Now here he is, describing how not one but two medical professionals tried to turn him on to pools for life, and it’s like listening to that inner voice in your own head — the one telling you that you can skip today’s workout (and every workout for the next year). Birbiglia is open about where that led him: straight to a case of Type 2 diabetes. When he talks about health, he sounds like a less-neurotic Spalding Gray, whose search for holistic solutions (in “Gray’s Anatomy”) blew a far smaller eye condition hilariously out of proportion.

Birbiglia talks like he’s reciting, slurring his words slightly, so you have to lean in to make out what he says. But when it comes to the laughs, his timing is impeccable, a subtle pause, a sentence that ends a beat before you’d expect, or else continues on into a clause that changes its meaning altogether. Little by little, he goes deep — pun absolutely not intended, but too apt to retract — getting all meaning-of-life on us, before orchestrating a gut-busting “moment of silence” that is anything but.
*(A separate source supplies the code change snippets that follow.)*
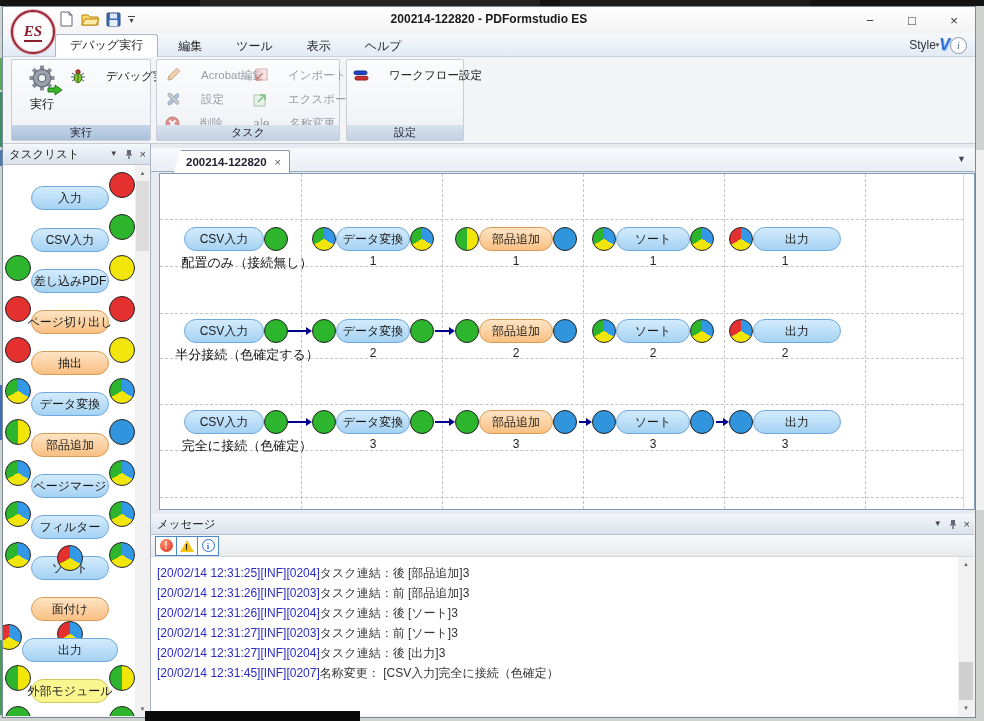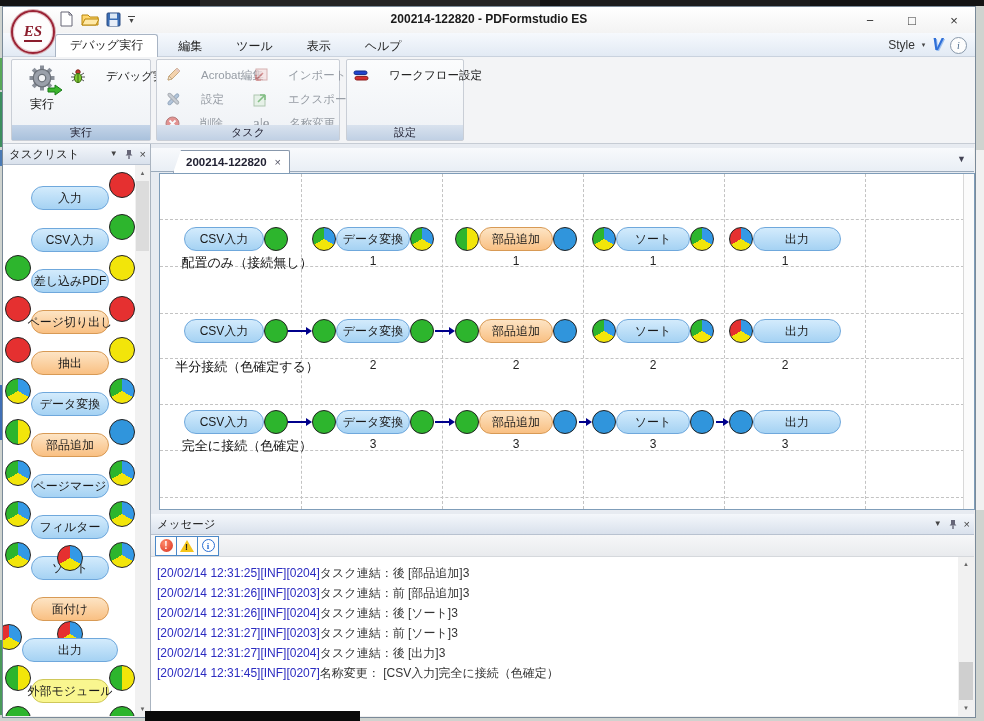--- a/index.html
+++ b/index.html
@@ -30,7 +30,7 @@
   .menutabs{position:absolute;left:52px;top:0;height:24px;display:flex;align-items:flex-end;}
   .mtab{height:21px;line-height:21px;padding:0 14px;font-size:12px;color:#222;margin-right:6px;}
   .mtab.active{background:#ffffff;border:1px solid #a8b4c4;border-bottom:none;border-radius:3px 3px 0 0;height:22px;}
-  .menuright{position:absolute;right:8px;top:2px;height:20px;display:flex;align-items:center;gap:7px;}
+  .menuright{position:absolute;right:8px;top:2px;height:20px;display:flex;align-items:center;}
   .style-lbl{font-size:12px;color:#333;}
   .style-caret{font-size:7px;color:#444;}
   .vlogo{font-size:16px;font-weight:bold;font-style:italic;color:#2f6fd8;text-shadow:1px 1px 0 #9cc0f0;}

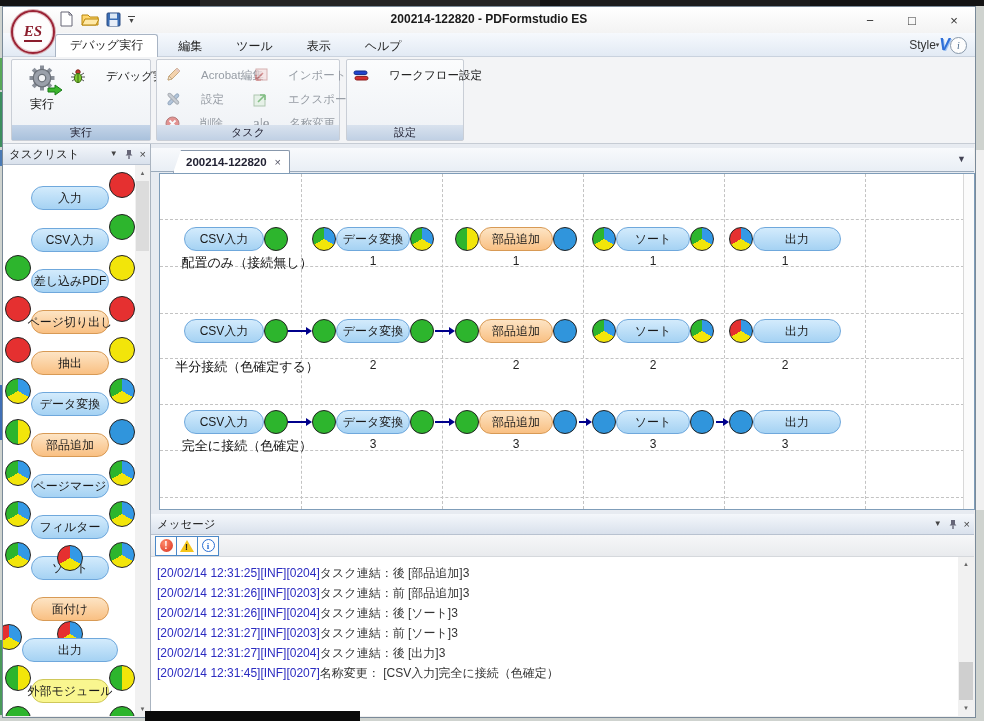--- a/index.html
+++ b/index.html
@@ -101,7 +101,7 @@
   .n1{left:24px;} .n2{left:152px;} .n3{left:295px;} .n4{left:432px;} .n5{left:569px;}
   .rowlab{position:absolute;left:2px;width:170px;text-align:center;font-size:13px;color:#111;}
   .num{position:absolute;width:60px;text-align:center;font-size:12px;color:#222;}
-  .r1t{top:80px;} .r2t{top:172px;margin-top:12px;} .r3t{top:263px;}
+  .r1t{top:80px;} .r2t{top:172px;} .r3t{top:263px;}
   .arr{position:absolute;height:2px;background:#00008b;}
   .arr::after{content:"";position:absolute;right:-6px;top:-3px;border-left:6px solid #00008b;border-top:4px solid transparent;border-bottom:4px solid transparent;}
Standing beneath a giant sheet of chlorine-green graph paper that, depending on the lighting, looks like a huge wave or a pool full of water, Birbiglia jokes that he doesn’t have a swimmer’s body. More of a drowner’s body. Practically a river corpse body. But here he is, still alive, a little bit older, a little bit wiser and every bit as endearing as he was during the last show, advising us — in Warren Zevon’s words — to “enjoy every sandwich.” Funny thing is, you never want him to shut up.